(TASK DATA begins)

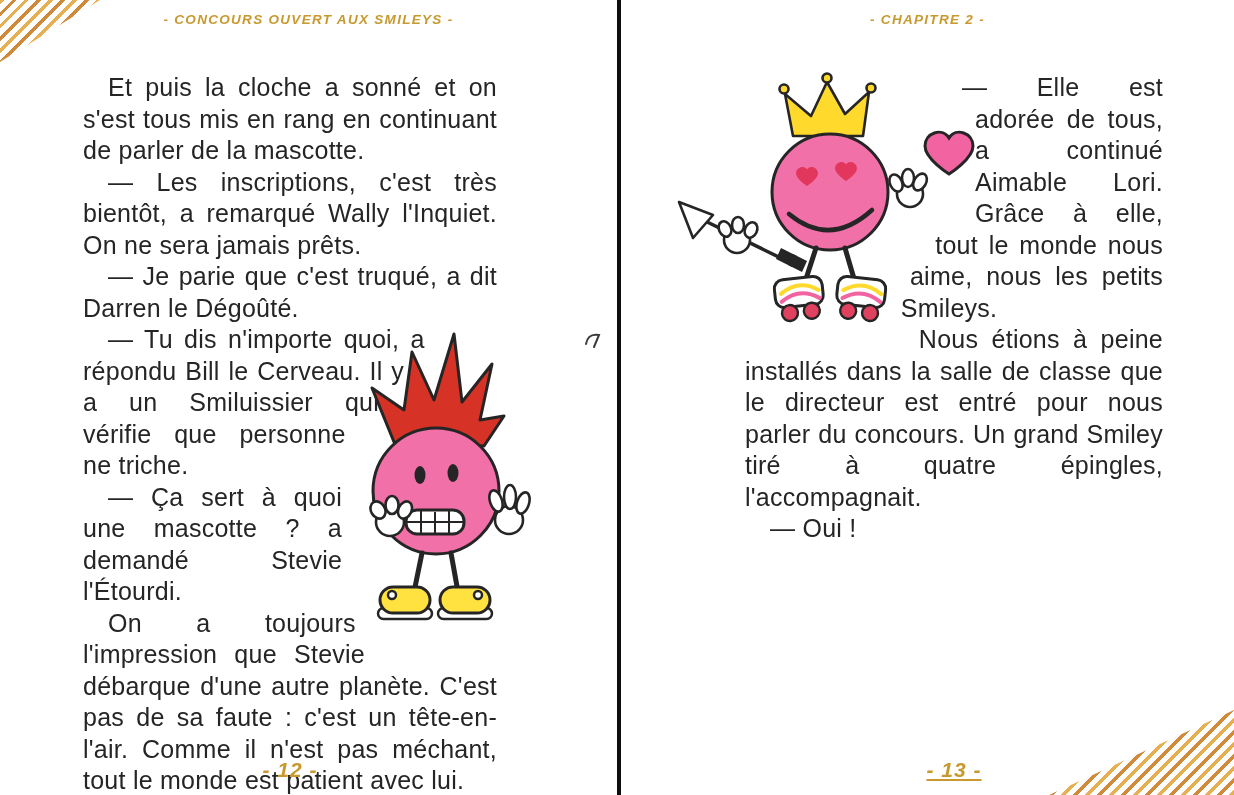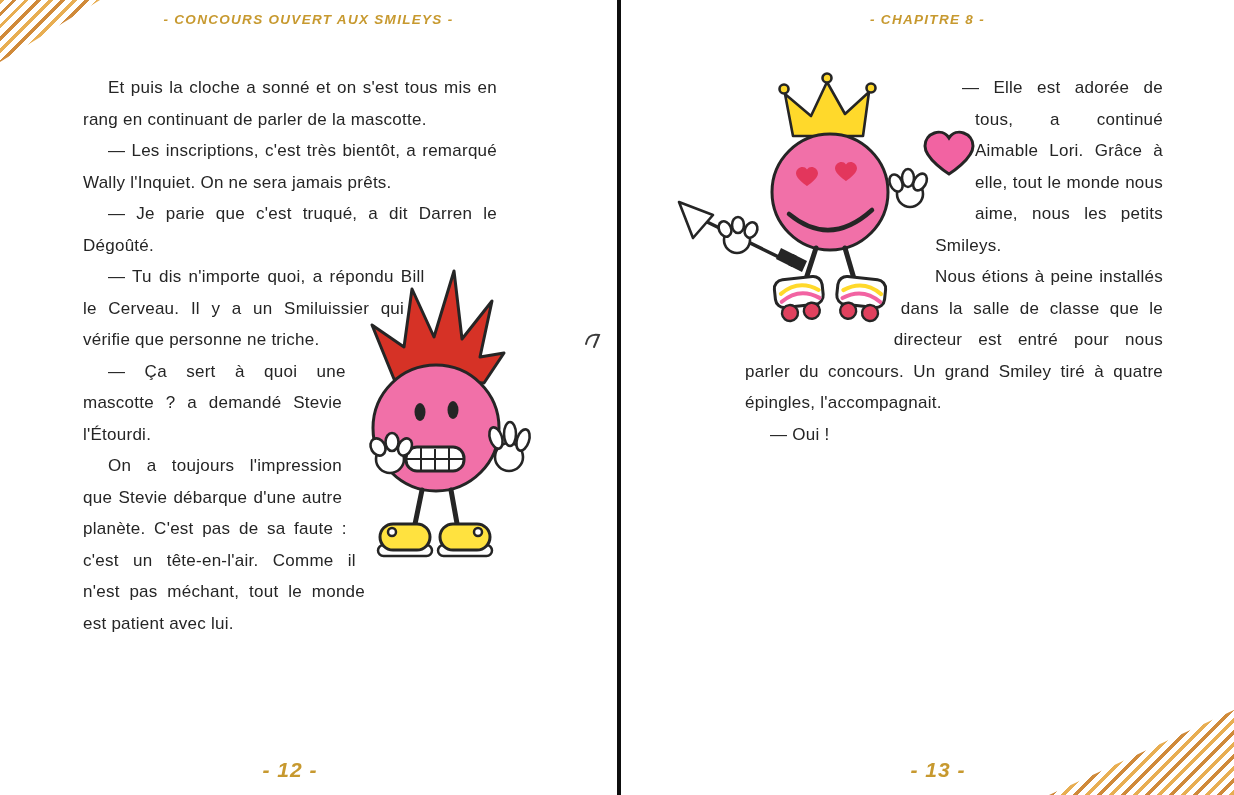--- a/index.html
+++ b/index.html
@@ -153,7 +153,7 @@
 
   <div class="page page-right">
     <div class="corner-stripes stripes-br"></div>
-    <div class="running-header">- CHAPITRE 8 -</div>
+    <div class="running-header">- CHAPITRE 2 -</div>
 
     <div class="body-text">
 

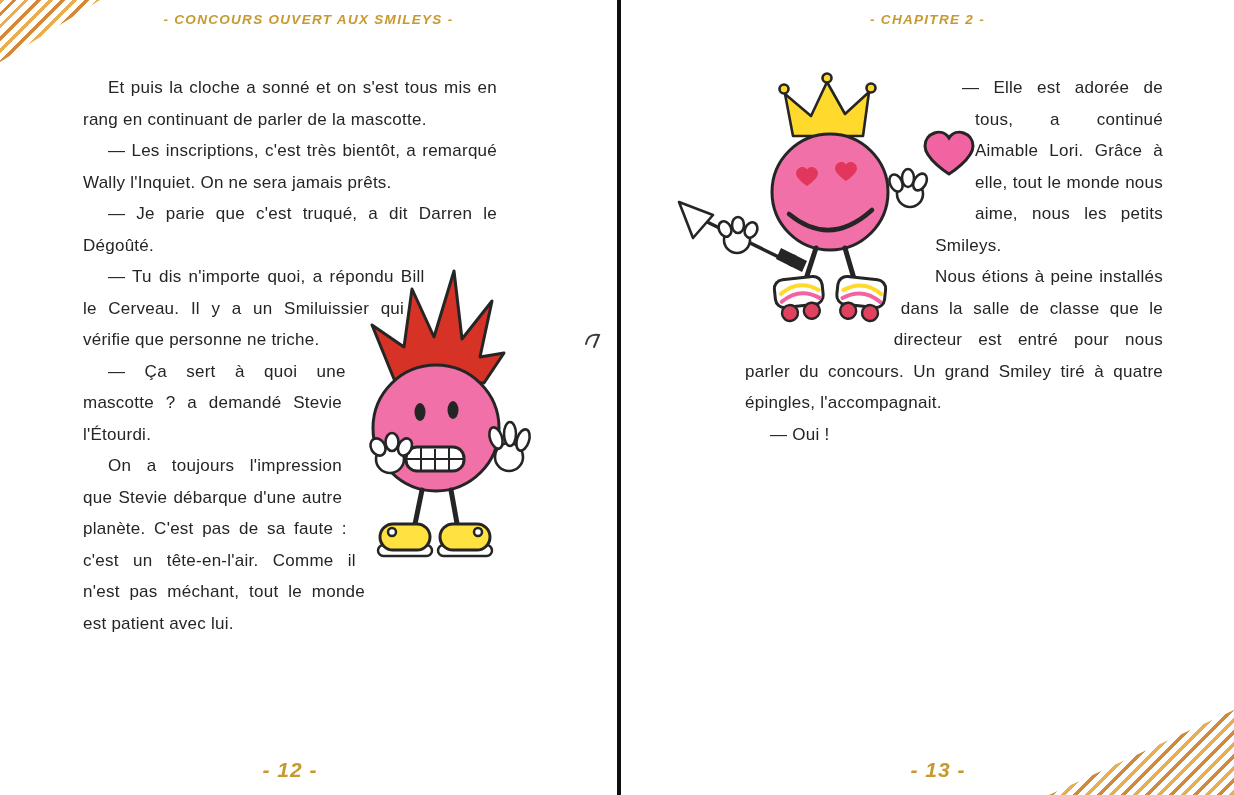--- a/index.html
+++ b/index.html
@@ -38,7 +38,7 @@
   .page-left .page-number{left:83px;width:414px;}
   .page-right .page-number{left:108px;width:418px;}
 
-  .body-text{position:absolute;top:72px;font-size:17px;line-height:31.5px;
+  .body-text{position:absolute;top:72px;font-size:25px;line-height:31.5px;
       color:var(--ink);text-align:justify;letter-spacing:0.25px;}
   .page-left .body-text{left:83px;width:414px;}
   .page-right .body-text{left:124px;width:418px;}

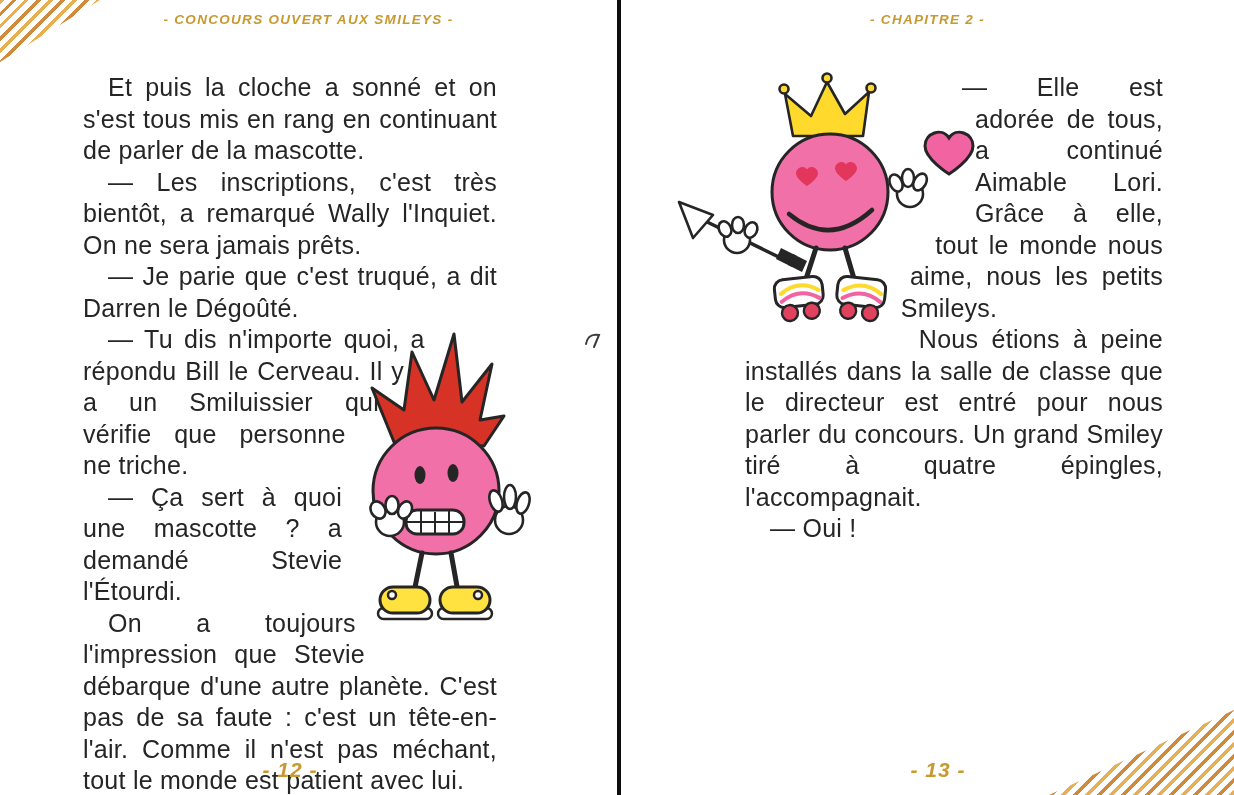--- a/index.html
+++ b/index.html
@@ -36,7 +36,7 @@
   .page-number{position:absolute;bottom:13px;text-align:center;font-size:21px;
       font-weight:bold;font-style:italic;letter-spacing:1px;color:var(--accent-gold);}
   .page-left .page-number{left:83px;width:414px;}
-  .page-right .page-number{left:108px;width:418px;}
+  .page-right .page-number{left:124px;width:418px;text-decoration:underline;}
 
   .body-text{position:absolute;top:72px;font-size:25px;line-height:31.5px;
       color:var(--ink);text-align:justify;letter-spacing:0.25px;}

(TASK DATA ends)

**WHAT TO DO**
Leave the images behind and write out every entry exactly.

**EXERCISE SOLUTION**
--- a/index.html
+++ b/index.html
@@ -153,7 +153,7 @@
 
   <div class="page page-right">
     <div class="corner-stripes stripes-br"></div>
-    <div class="running-header">- CHAPITRE 8 -</div>
+    <div class="running-header">- CHAPITRE 2 -</div>
 
     <div class="body-text">
 

--- a/index.html
+++ b/index.html
@@ -38,7 +38,7 @@
   .page-left .page-number{left:83px;width:414px;}
   .page-right .page-number{left:108px;width:418px;}
 
-  .body-text{position:absolute;top:72px;font-size:17px;line-height:31.5px;
+  .body-text{position:absolute;top:72px;font-size:25px;line-height:31.5px;
       color:var(--ink);text-align:justify;letter-spacing:0.25px;}
   .page-left .body-text{left:83px;width:414px;}
   .page-right .body-text{left:124px;width:418px;}

--- a/index.html
+++ b/index.html
@@ -36,7 +36,7 @@
   .page-number{position:absolute;bottom:13px;text-align:center;font-size:21px;
       font-weight:bold;font-style:italic;letter-spacing:1px;color:var(--accent-gold);}
   .page-left .page-number{left:83px;width:414px;}
-  .page-right .page-number{left:108px;width:418px;}
+  .page-right .page-number{left:124px;width:418px;text-decoration:underline;}
 
   .body-text{position:absolute;top:72px;font-size:25px;line-height:31.5px;
       color:var(--ink);text-align:justify;letter-spacing:0.25px;}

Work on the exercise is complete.